CHRISTCHURCH (Reuters) – Twitter mengatakan sedang mencari cara untuk melawan polarisasi di platformnya ketika meluncurkan proyek baru menjelang peringatan pertama penembakan massal di masjid-masjid di Selandia Baru.
Rencana itu diumumkan minggu ini ketika Selandia Baru bersiap untuk peringatan serangan di Christchurch pada 15 Maret tahun lalu, di mana 51 orang tewas ketika seorang pria bersenjata menyerang Muslim yang menghadiri sholat Jumat, menyiarkan penembakan itu secara langsung di Facebook.
Serangan itu menginspirasi lebih banyak kebencian dan polarisasi online, kata para ahli.
Twitter akan bermitra dengan Pusat Nasional Studi Perdamaian dan Konflik Universitas Otago dalam proyek yang mencari cara untuk melawan “polarisasi yang diperkuat secara digital”, kata perusahaan media sosial itu dalam sebuah pernyataan minggu ini.
Dengan melihat data Twitter sebelum, selama dan setelah serangan, penelitian ini akan mempelajari bagaimana percakapan dapat digunakan untuk “mempromosikan toleransi dan inklusi alih-alih perpecahan dan pengucilan”, katanya.
Twitter dan perusahaan teknologi lainnya seperti Facebook dan YouTube mendaftar tahun lalu ke inisiatif global yang disebut “Christchurch Call” yang diluncurkan oleh Perdana Menteri Selandia Baru Jacinda Ardern yang bertujuan untuk menyatukan pemerintah dan perusahaan untuk memberantas materi ekstremis yang dibagikan secara online.
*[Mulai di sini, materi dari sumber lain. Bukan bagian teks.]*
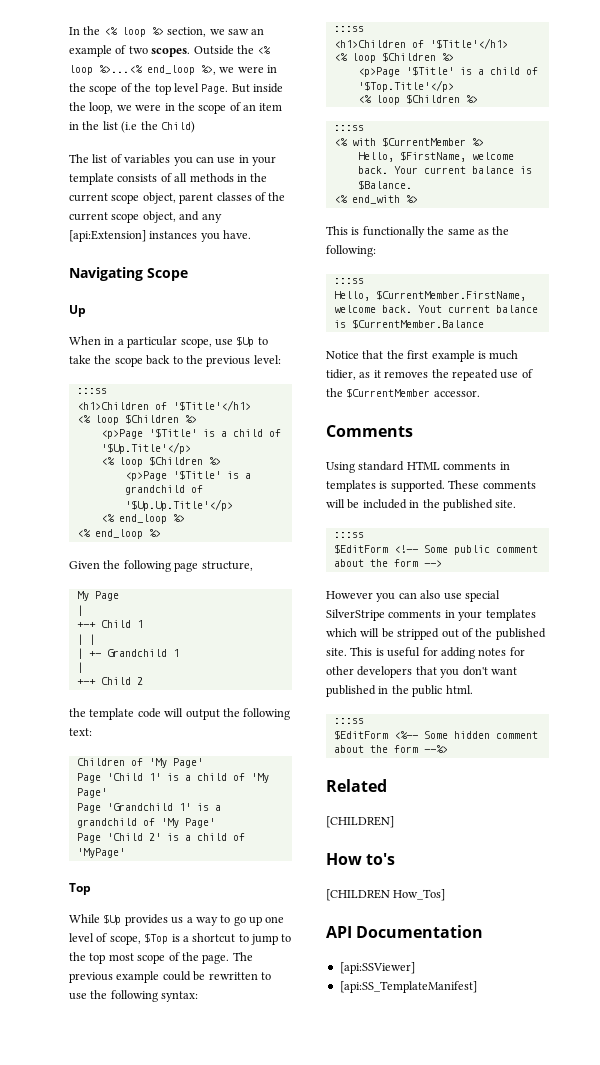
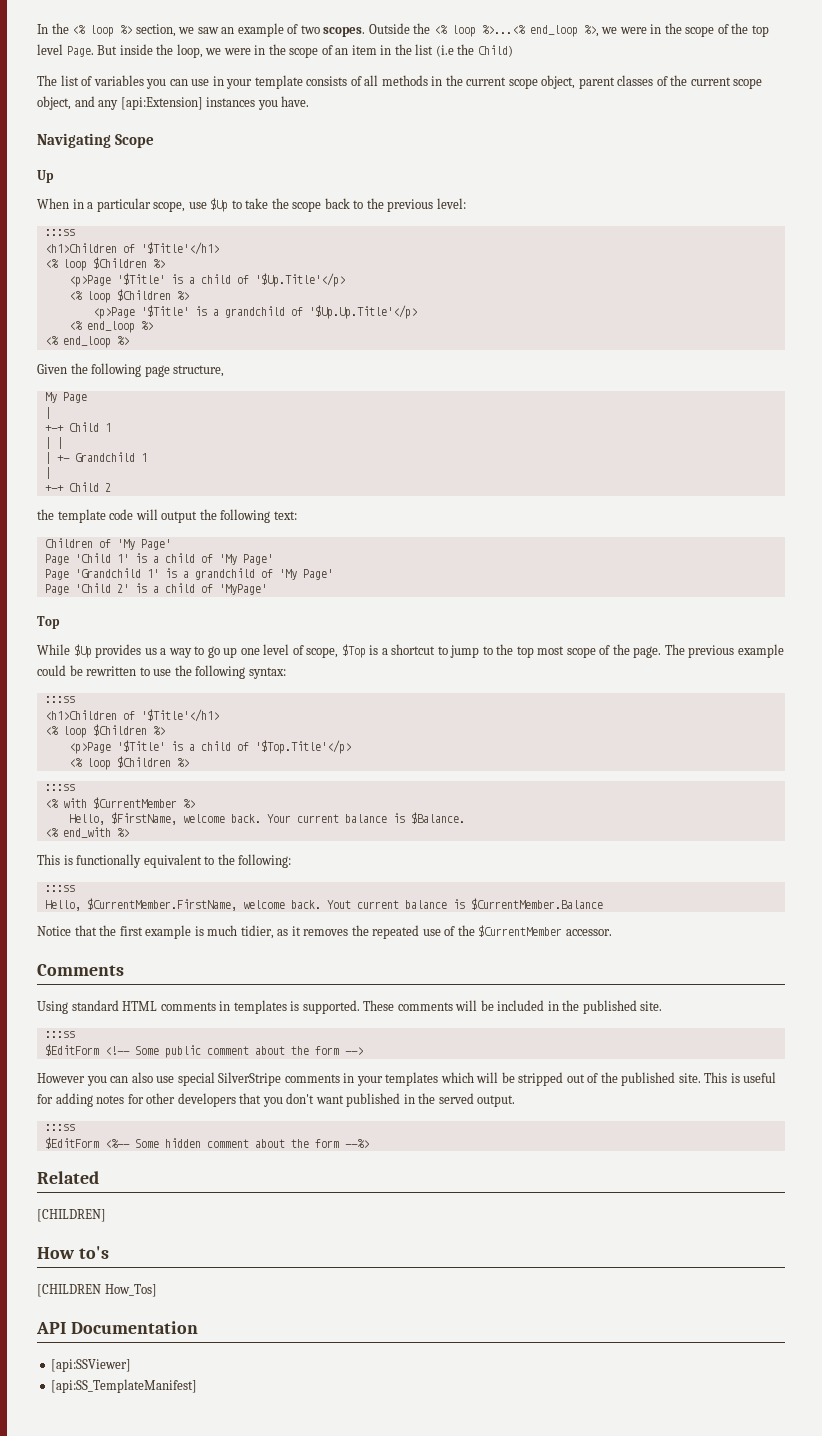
- This is functionally the same as the following:
+ This is functionally equivalent to the following:
- This is useful for adding notes for other developers that you don't want published in the public html.
+ This is useful for adding notes for other developers that you don't want published in the served output.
Ardern mengatakan pada konferensi pers pada hari Jumat (13 Maret) bahwa 48 negara, enam perusahaan teknologi dan tiga organisasi telah bergabung dengan inisiatif ini, dan distribusi online video kekerasan dalam serangan baru-baru ini telah “jauh, jauh berkurang” karena koordinasi antara kelompok.
Serangan Christchurch disiarkan langsung di Facebook selama 17 menit, dan salinannya kemudian dibagikan di Twitter, YouTube dan WhatsApp dan Instagram milik Facebook.
Jutaan salinan rekaman itu kemudian dihapus tetapi meskipun video serangan itu masih tetap online, Proyek Kontra Ekstremisme (CEP) mengatakan dalam sebuah pernyataan pada hari Sabtu.